Editors' note: This review is part of our , which covers specific fixed configurations of popular systems found in retail stores.
The Dell Studio s1558-5691MSL is a Next Class laptop from Best Buy. Like the retailer's Blue Label systems, Next Class laptops are designed based on customer feedback; in this case, feedback from college students. A Next Class notebook comes preloaded with a full version of Microsoft Office Home & Student 2010; 12 months of Webroot antivirus protection; a backlit keyboard; a built-in Webcam; and at least up to 4 hours of battery life. Including Office is nice and does make the s1558-5691MSL a better value. It's loaded with good components, too, including a 7,200rpm 500GB hard drive and an Intel Core i3 processor.
However, if you've made the switch to Web apps like Google Docs, are fine with free antivirus software like AVG or Avast, and would rather have a more entertainment-minded laptop for that $800, check out the Sony Vaio EA24FM/W, which has similar performance and battery life, but has a Blu-ray drive and Intel Wireless Display. Or if you like everything here, you can configure the Studio s1558 on Dell's site and get it for about $75 less without the software.
|Price as reviewed / Starting price||$799.99|
|Processor||2.26GHz Intel Core i3 M350|
|Memory||4GB, 1,333MHz DDR3|
|Hard drive||500GB 7,200rpm|
|Graphics||Intel Graphics Media Accelerator HD HM55|
|Operating System||Windows 7 Home Premium (64-bit)|
|Dimensions (WD)||14.6x10 inches|
|Screen size (diagonal)||15.6 inches|
|System weight / Weight with AC adapter||5.5/6.4 pounds|
The Dell Studio s1558 has sort of a wedge shape to it, tapering from 1.5 inches at the back to 1 inch at the front. It's a solid-feeling laptop, too, but at nearly 6.5 pounds with the power adapter, it might be a bit much for some to drag around campus all day. Although it's plastic, Dell gave this model a convincing brushed-metal finish that doesn't hold onto fingerprints nearly as much as you'd expect. That finish continues on the inside on the keyboard deck. The bottom is a standard matte-black plastic found on mainstream and budget laptops, as is the glossy black bezel around the LCD. It's a nice-looking and seemingly well-constructed system, likely to hold up to a good amount of use.
Bucking the Chiclet-style keyboard trend, Dell went with a pretty standard keyboard design, but it is large and comfortable with good movement and response. The keys are flat, but don't have the separation you'd find on a Chiclet-style keyboard. The keyboard is backlit and the light can be dimmed or shut off entirely with the F6 key. There are no extra media controls or a button for turning on and off wireless. Instead Dell clearly marks the function keys so adjusting things like screen brightness and volume can be done quickly and you don't have to hit the Fn key. (In case you actually want to use the Function keys for nonmedia tasks, a simple change in the BIOS settings under the Advanced tab will make the media controls the secondary function, meaning that you'll have to hit the Fn key to use the media controls.)

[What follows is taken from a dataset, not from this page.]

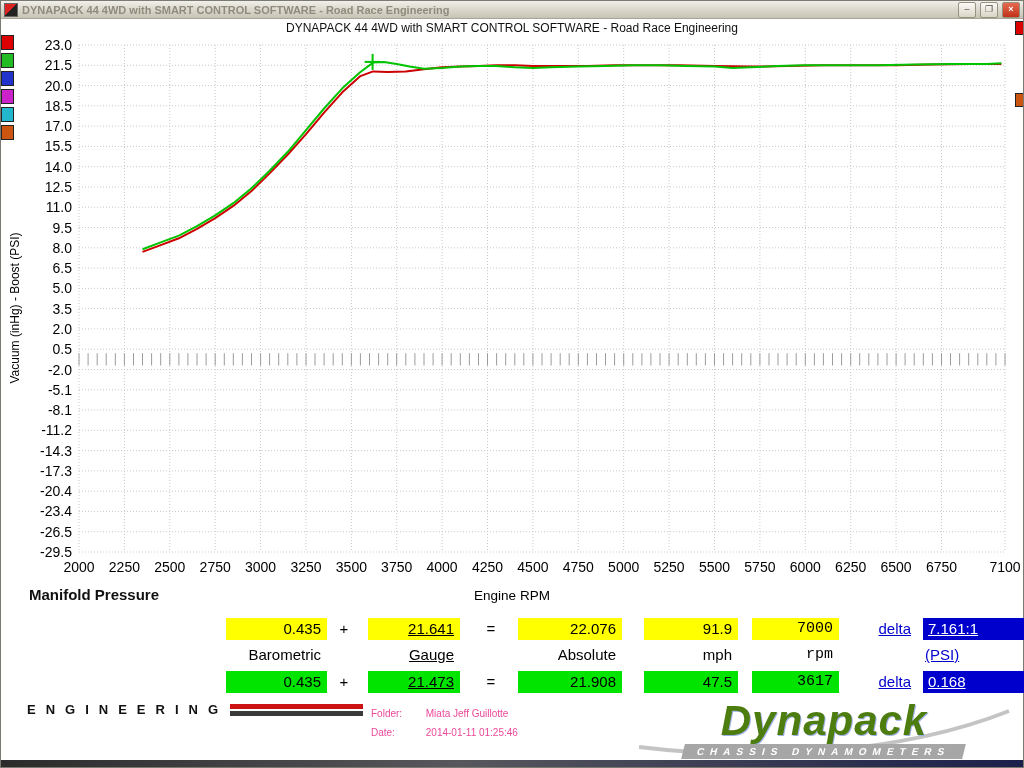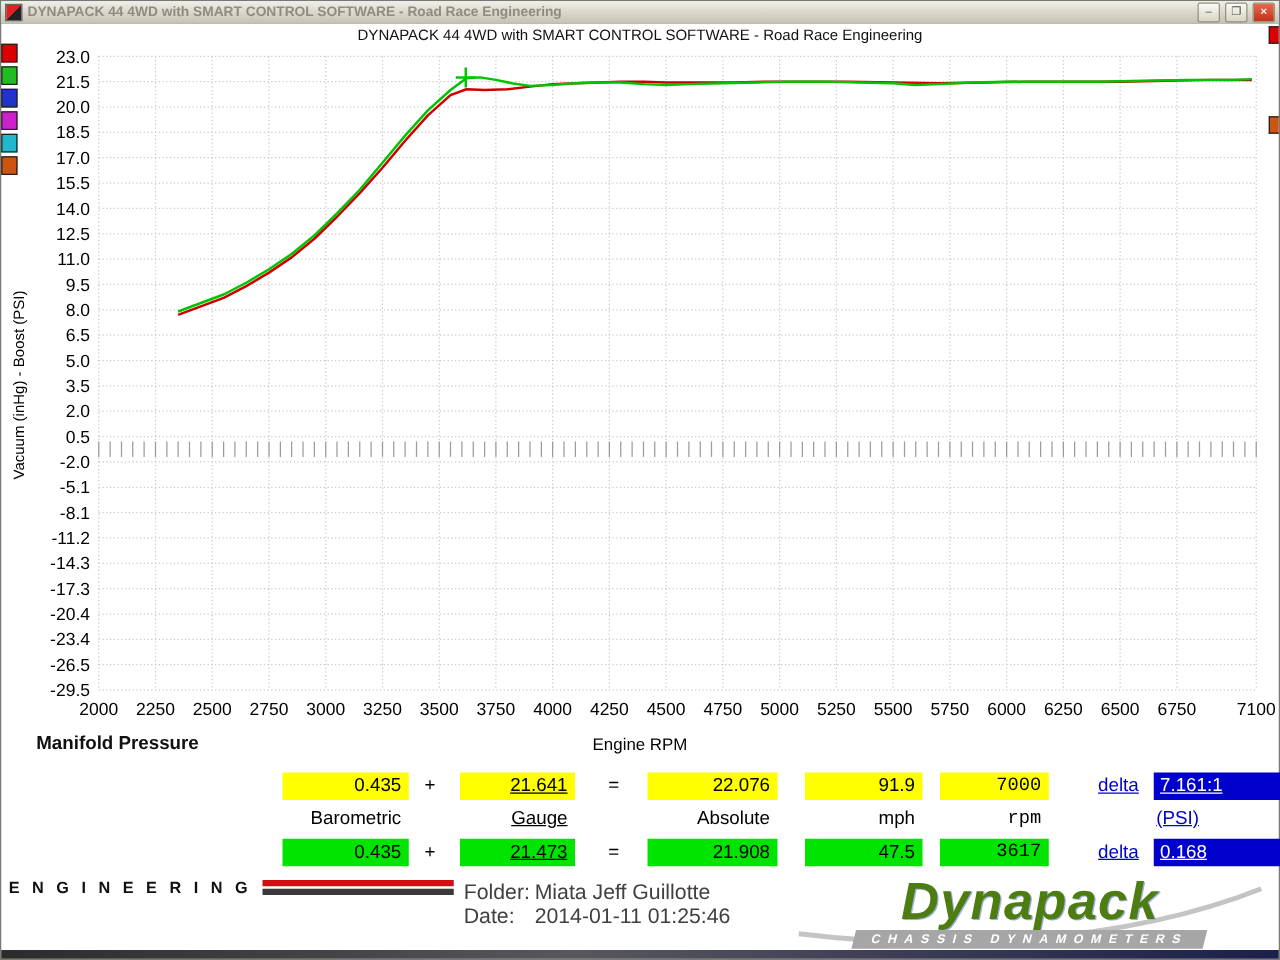"ENGINEERING" .rr-bottom { margin-left: none -> 20px }
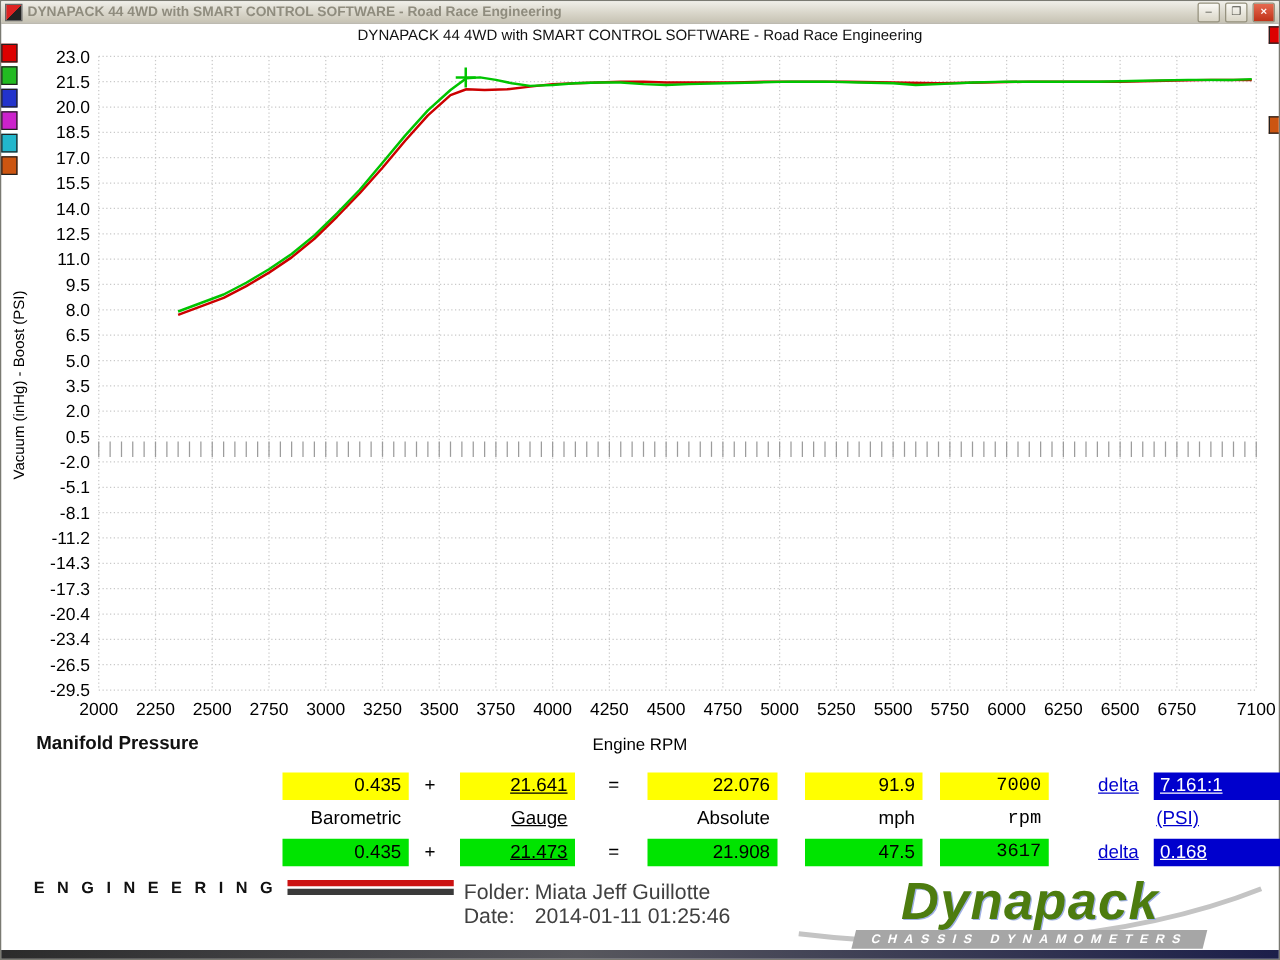"Folder: Miata Jeff Guillotte" .run-info { color: #404040 -> #ec4899; font-size: 17px -> 10px }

The touch pad is an indentation in the palm rest with a textured coating allowing fingers to glide smoothly. It seems a bit small, as do the mouse buttons that rise from within the bottom of the pad. The button movement is a little mushy without a satisfying click. On the other hand, we never had any problems using either the pad or buttons. Dell programmed in a few extra gesture features such as circular scrolling for quickly moving up and down with a swirl of a fingertip and pinching for zooming in and out. They're activated out of the box, but can easily be turned off.
The 15.6-inch glossy wide-screen LCD has a native resolution of 1,366x768 pixels, which is standard for laptops in this price range (budget 15-inch systems typically have 1,280x800-pixel displays). It's perfectly adequate for most mainstream applications with easy-to-read text and icons. The LED-backlit LCD gets reasonably bright, too. Viewing angles off to the sides are pretty good, but like most displays in this class, you'll have to adjust the screen position to get the best color and contrast. Overall the performance is good, though.
Above the Studio's screen is a functional Webcam and mic that performed OK in our informal Skype testing. The stereo speakers are able to get fairly loud without distortion--plenty of volume for movies, music, and games. They don't have much bass to speak of and can sound a bit thin at times, but for casual listening they get the job done. If you're looking to use it for a lot of entertainment you'll want to pick up a set of external speakers.
Again, the software package is a big part of why you'd choose a Next Class laptop over a regular retail laptop. If you don't need or want a paid-for copy of Microsoft Office Home and Student (which doesn't include Outlook, by the way), you might want to investigate other options in our desktop and laptop review roundup.